Though much remains to be settled, there's a good chance congressional districts will be changing in numerous states.
It's likely that "a significant number of voters will be voting for a different person than they voted for in 2022,” said Doug Spencer, an election law professor at the University of Colorado who manages the All About Redistricting website.
Republicans currently hold a 222-212 majority in the U.S. House, with one vacancy in a previously Democratic-held seat.
Boundaries for the nation's House districts were redrawn in all states before the 2022 election to account for population changes noted in the 2020 census. In some states, majority party lawmakers in charge of redistricting manipulated lines to give an edge to their party's candidates — a tactic known as gerrymandering. That triggered lawsuits, which can take years to resolve.
The court battle in Alabama, for example, already has lasted about two years since the legislature approved U.S. House districts that resulted in six Republicans and just one Democrat, who is Black, winning election in 2022. In June, the U.S. Supreme Court upheld a lower court's finding that the map likely violated the federal Voting Rights Act by failing to provide Black residents — who comprise 27% of the state's population — an opportunity to elect their preferred candidates in two districts.
Alabama lawmakers responded in July by passing a revised map that maintained only one majority-Black district but boosted the percentage of Black voters in a second district from about 30% to almost 40%. A federal judicial panel on Tuesday decided that wasn't good enough. But Republican Attorney General Steve Marshall's office said it will again ask the U.S. Supreme Court to review that decision.
Ongoing lawsuits in Georgia and Louisiana are using similar arguments to push for additional districts where Black voters could have more power. Democrats stand to gain because a majority of Black residents tend to vote for Democrats instead of Republicans.
A Florida redistricting case decided Saturday by a state judge also involved race, though it relied on provisions in the state constitution instead of the Voting Rights Act. That judge said the U.S. House map enacted by GOP Gov. Ron DeSantis diminished Black voters’ ability to elect their candidate of choice in northern Florida. The judge directed Florida lawmakers to draw a new congressional map — a ruling that is likely to be appealed before it's carried out.
The litigation in southern states is “more of a racial representation issue than it is a political representation issue,” said Michael McDonald, a political science professor at the University of Florida who specializes in elections and redistricting. “But we can’t escape the political consequences, because we have a very closely balanced House of Representatives at the moment.”
Though Democrats stand to gain from court challenges in Alabama, Florida, Georgia and Louisiana, Republicans appear poised to pick up seats in North Carolina, which also has experienced a series of legal twists.
North Carolina currently is represented in Congress by seven Democrats and seven Republicans after the state Supreme Court — under a Democratic majority — struck down the Republican legislature's map as an illegal partisan gerrymander and instead allowed a court-drawn map to be used in the 2022 election.
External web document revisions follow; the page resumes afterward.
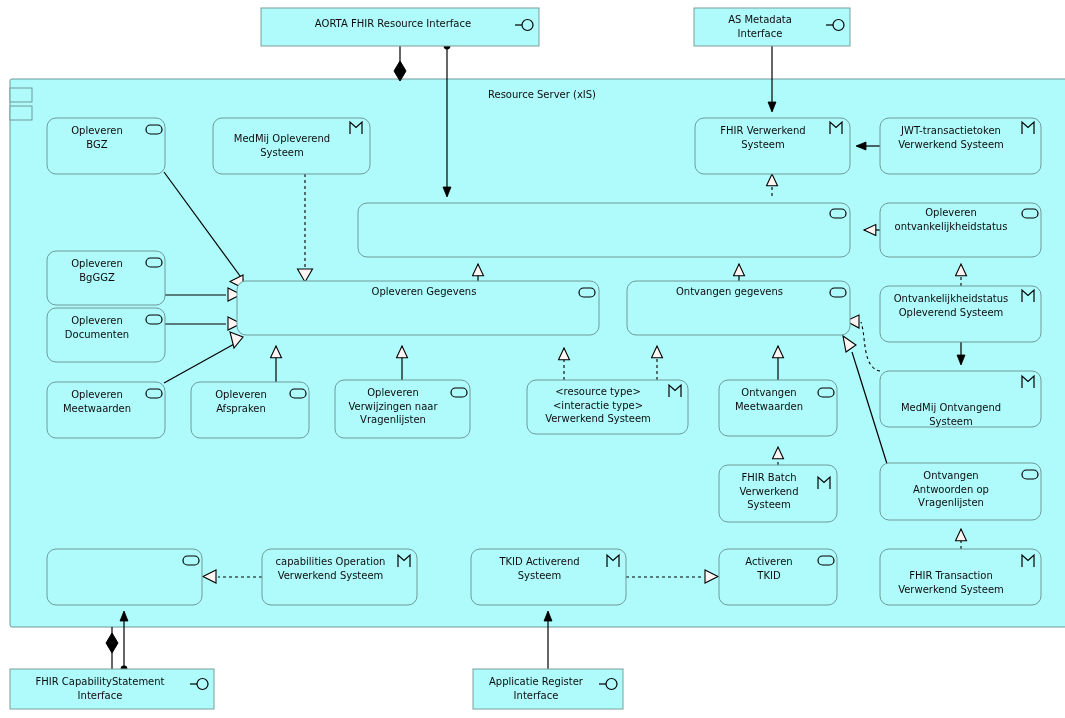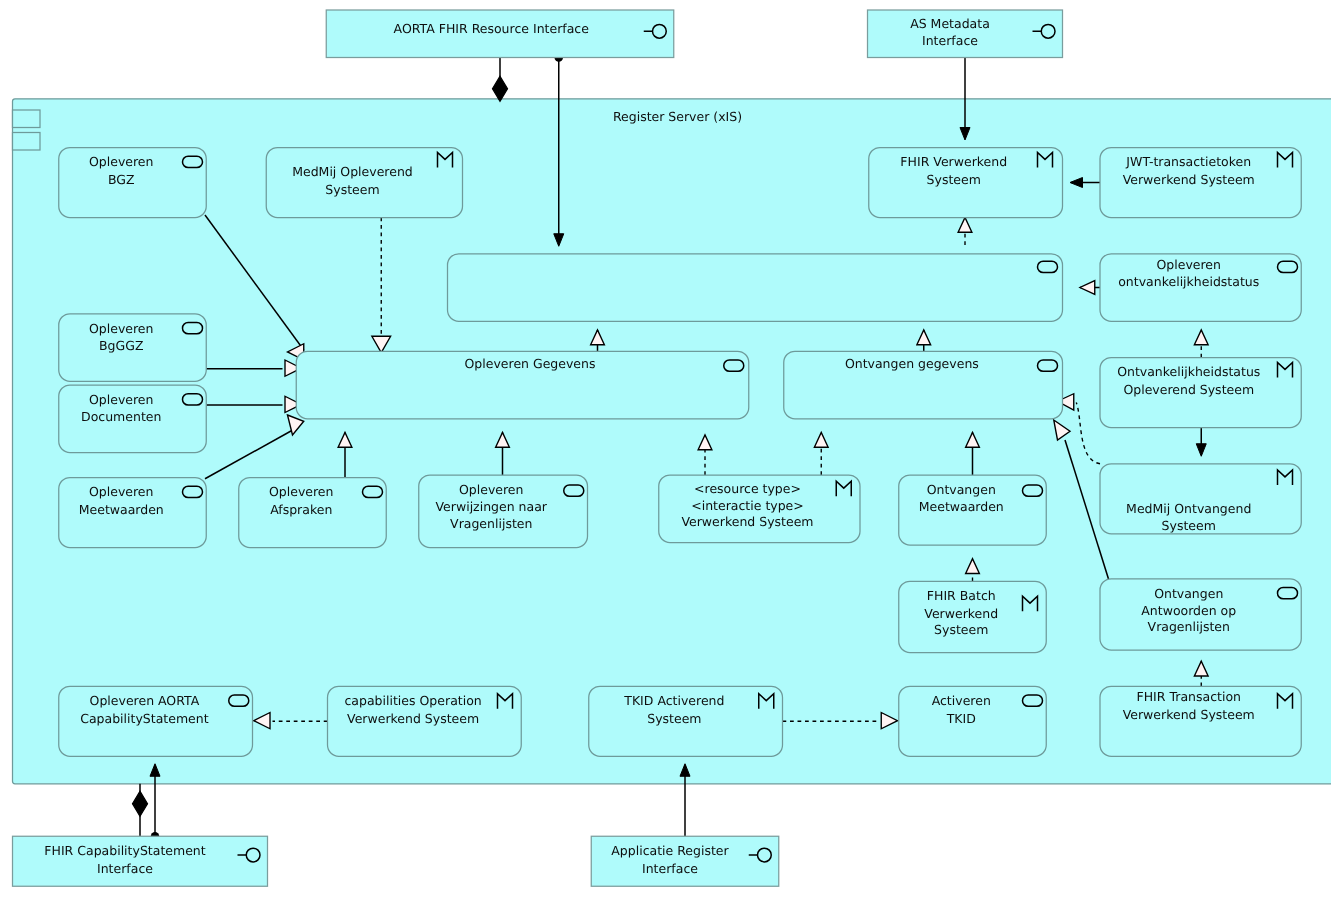"Register Server (xIS)" div.lbl { text: Register -> Resource }
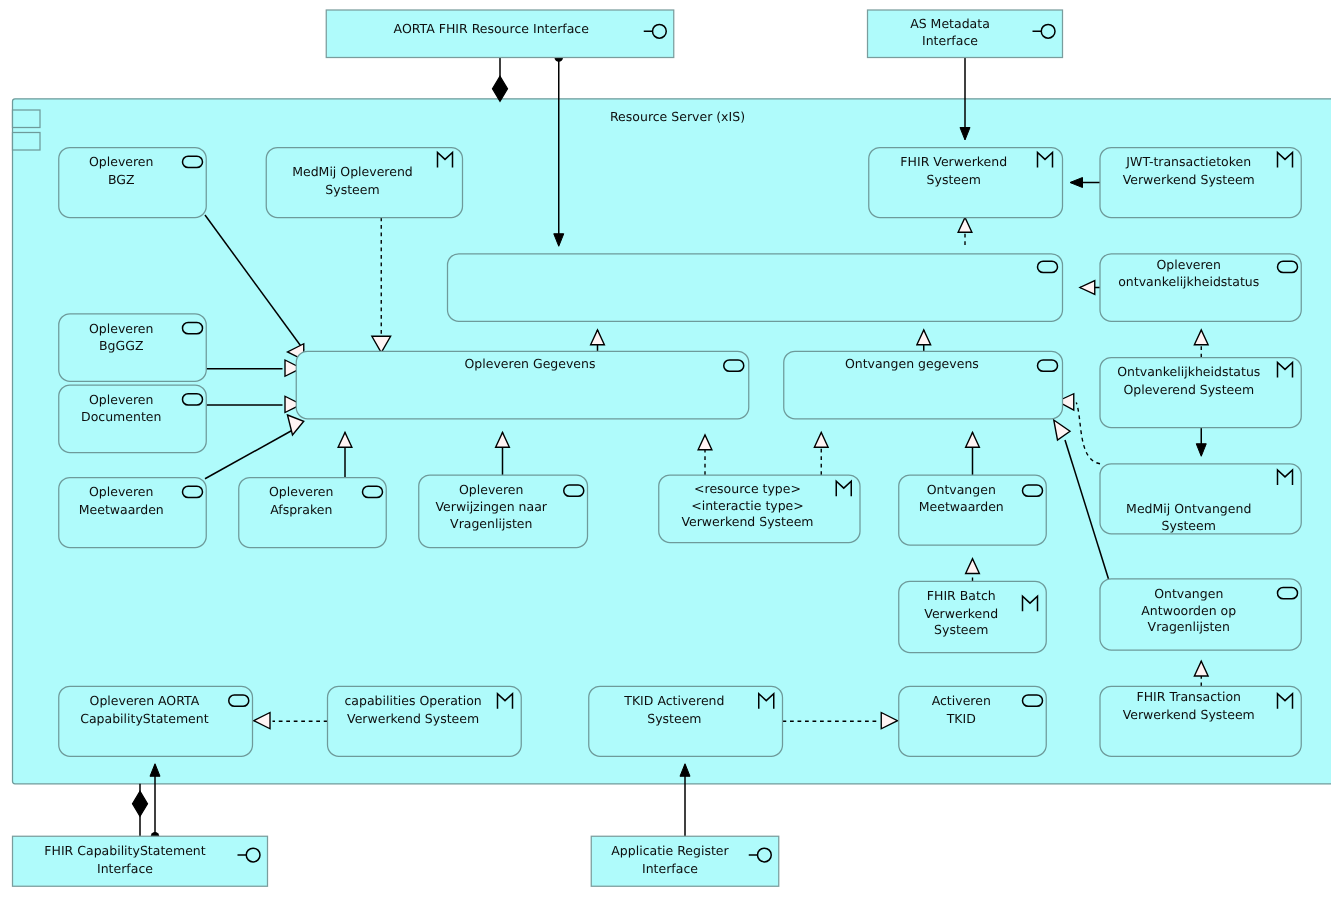"Opleveren AORTA" div.lbl { html: <div>Opleveren AORTA CapabilityStatement</div> -> none }
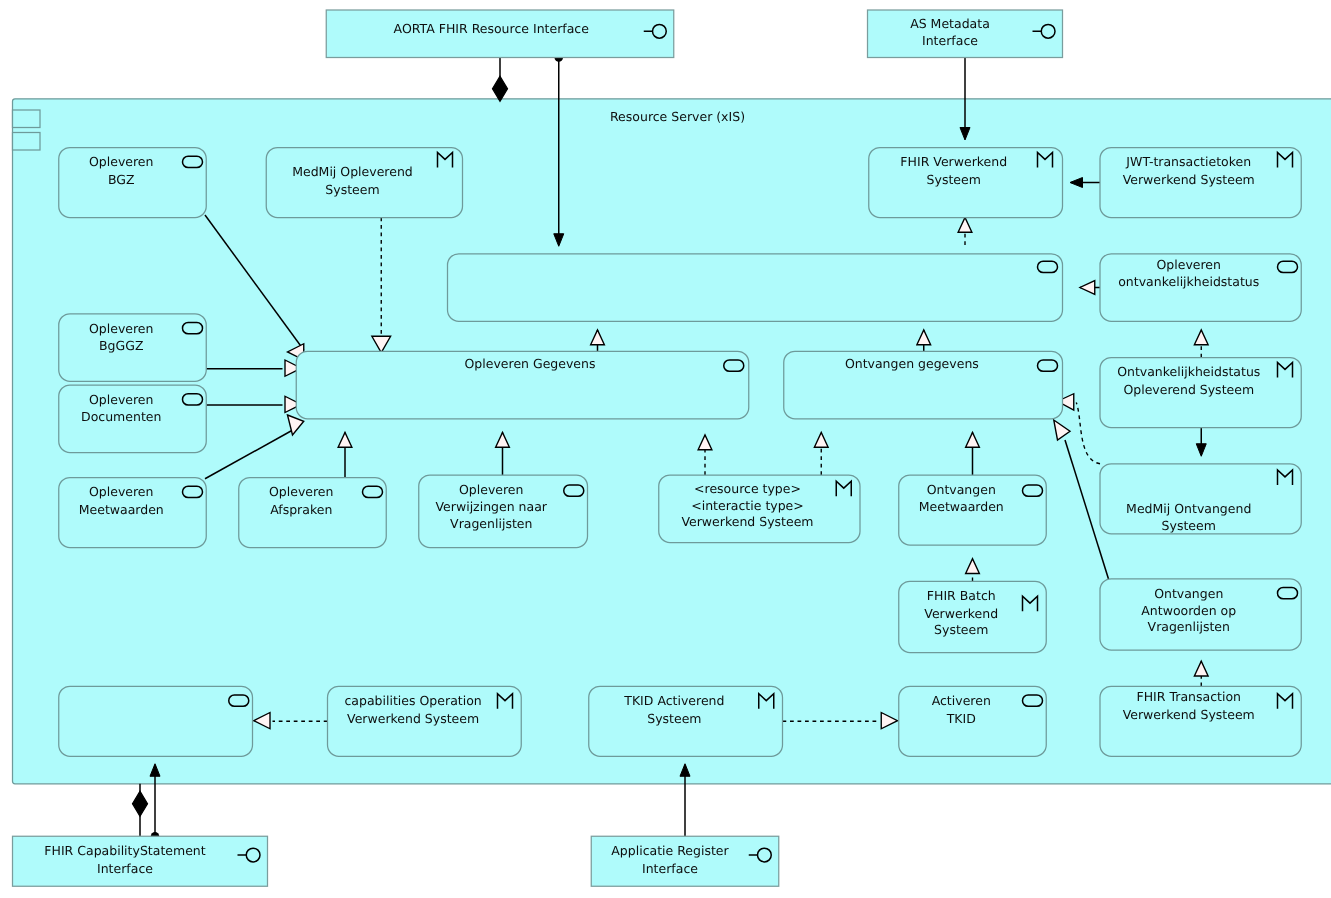"FHIR Transaction" div.lbl { top: 552px -> 569px }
While that case was on appeal to the U.S. Supreme Court, voters elected a Republican majority to the North Carolina Supreme Court. Those judges in April reversed the previous ruling and declared there was no constitutional prohibition on partisan gerrymandering. The state's GOP-led legislature is expected to pass new districts that favor their candidates before the 2024 election.
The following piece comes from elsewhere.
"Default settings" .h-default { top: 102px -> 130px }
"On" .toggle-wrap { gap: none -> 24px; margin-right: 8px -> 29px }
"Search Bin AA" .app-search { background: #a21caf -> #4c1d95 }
A similar reversal could benefit Democrats in New York, where a state appeals court in July ordered an independent redistricting commission to start work on a new set of U.S. House districts that could be used in the 2024 election.
The New York commission had failed to reach a consensus before the 2022 election, leading to maps drawn by the Democratic-led legislature that were struck down as an unconstitutional gerrymander and replaced with court-approved maps. Republicans fared better under those maps, picking up several suburban New York City seats that could be put back into play if the districts are redrawn again.
Political observers also had been keeping an eye on Ohio, where the state Supreme Court previously ruled that Republican-drawn maps were unconstitutional. Despite that, those districts were allowed to be used in the 2022 election, and Republicans won 10 of the state's 15 U.S. House seats.
The U.S. Supreme Court in June ordered the state court to take another look at the case. But voting rights groups on Tuesday told the state court that they are willing to accept the current districts in order to avoid "the continued turmoil brought about by cycles of redrawn maps and ensuing litigation.”
Though lawsuits have become common after each decennial redistricting, they can lead to confusion among voters if congressional districts get changed after only a few years.
“It does undermine a little bit the theory of representative democracy if you don’t even know who represents you election to election," Spencer said. "It’s another reason why these redistricting games are so problematic.”